As far as I can see, Yagaiism is just Kress taking on Objectivism and poking holes in it (which was the point of seekingferret's post as well)... I always kind of marvel that there are Objectivists at all, as it seems to me that infants and toddlers are basically the refutation of the system... Anyway. On the other hand, it's interesting to me that the SuperSleepless proclaim themselves, at the end, as Yagaiists, even while presenting as "beggars." I suppose one could see it as a formalized way of declaring one's resolution to be responsible for one's own actions and upkeep when possible?
Re: (From K)
Date: 2014-10-07 10:11 pm (UTC)I don't worry too much about being classified Sleepless rather than Supersleepless. I always figured I would never have made it into battle school either.

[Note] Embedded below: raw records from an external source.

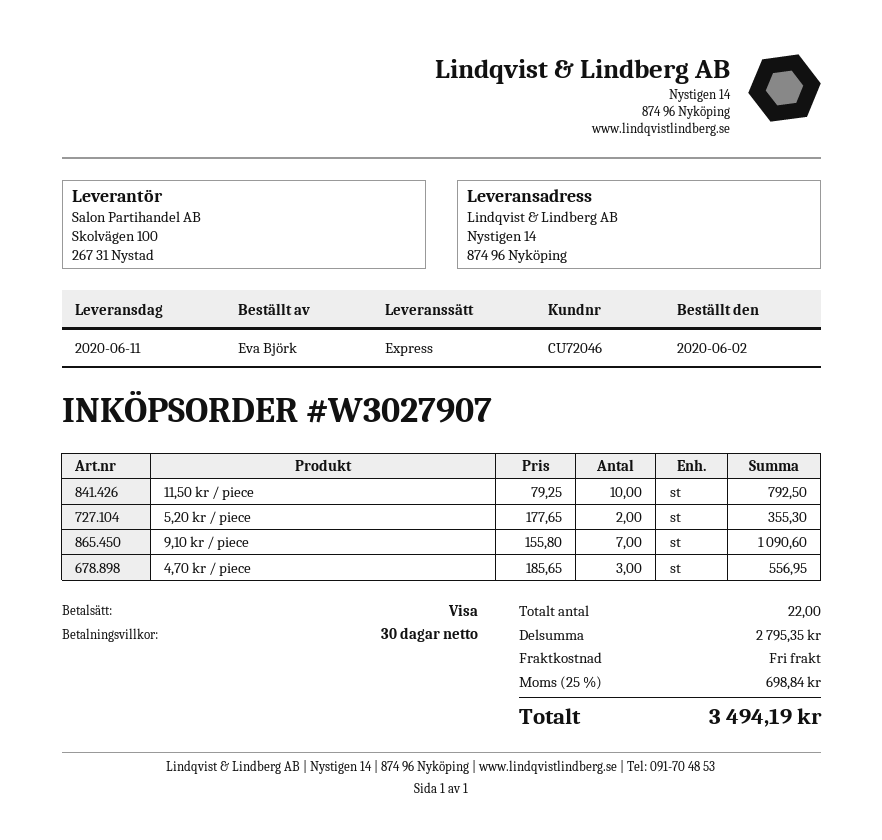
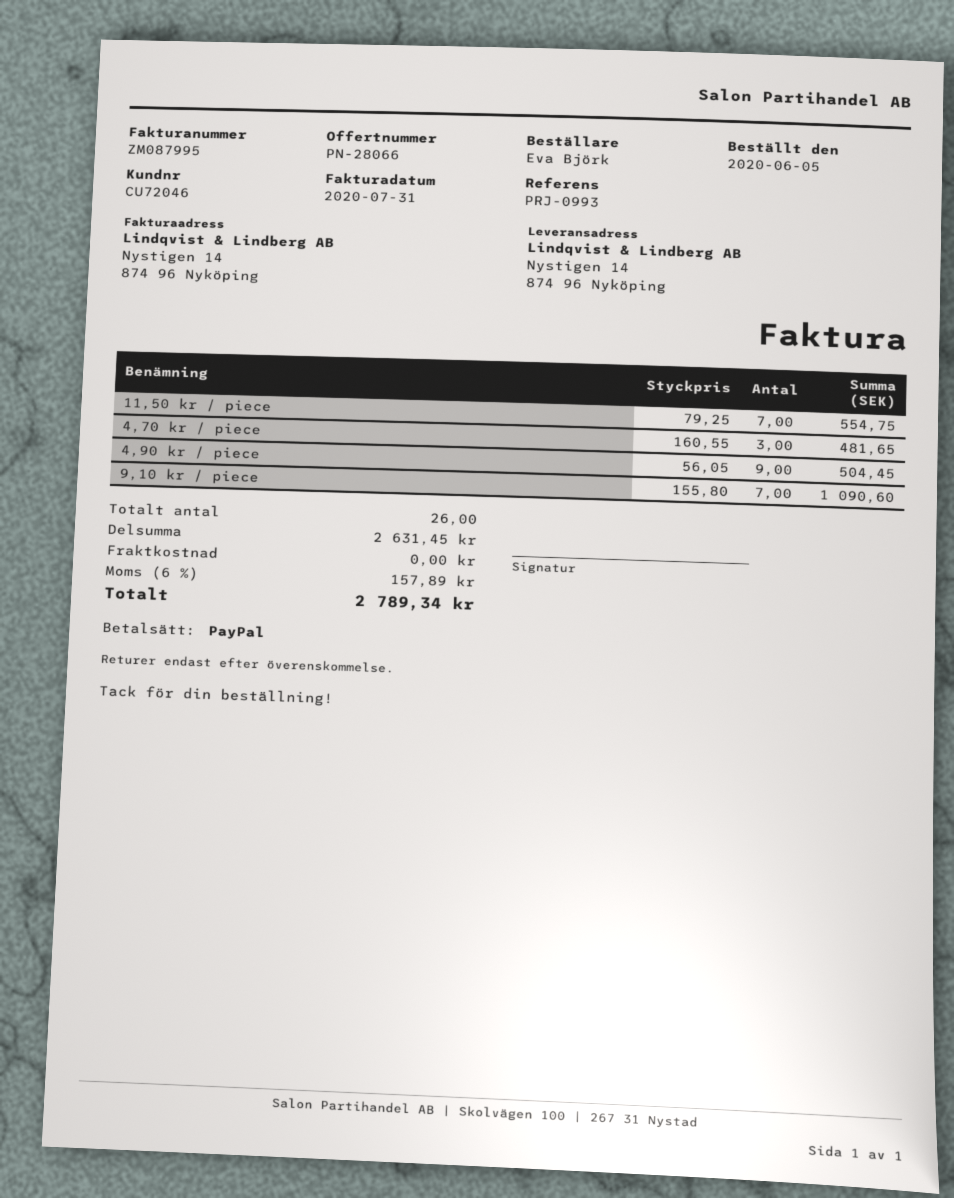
order date: 2020-06-02 -> 2020-06-05
payment method: Visa -> PayPal
11,50 kr / piece: 10 x 79.25 = 792.50 -> 7 x 79.25 = 554.75
5,20 kr / piece: 2 x 177.65 = 355.30 -> none
4,70 kr / piece: 3 x 185.65 = 556.95 -> 3 x 160.55 = 481.65
4,90 kr / piece: none -> 9 x 56.05 = 504.45
total quantity: 22 -> 26
subtotal: 2795.35 -> 2631.45
tax: 25% = 698.84 -> 6% = 157.89
total: 3494.19 -> 2789.34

I have the impression that lots of SF authors reach a point in the development of their technical ideas where they have to portray something like Miri's thinking or Drew's dreaming (the Mule from Foundation?), and I've mostly learned to roll with it as a reader. Now that you point it out, I'd agree that Miri's thinking was well-finessed, but it didn't pop out at me when I read it.
I tend to poke holes in Libertarianism rather than Objectivism myself (hello mass vaccination and herd immunity, and then we can start on other public goods, and then I will probably get more grouchy and political than is the social norm around here...)
But I guess it bugs me that, on the one hand Kress presented holes in Objectivism, and on the other hand Madam Genius Lawyer Camden couldn't articulate her objections in any reasonable way until the very end of the book, even though she spends the whole story pushing back on Yagaiist principles through her actions. Come on. A highly ethical Harvard Law Review editor who doesn't even consider Rawls? Particularly given that some children born to Sleepless turned out to be Sleepers despite the dominant gene?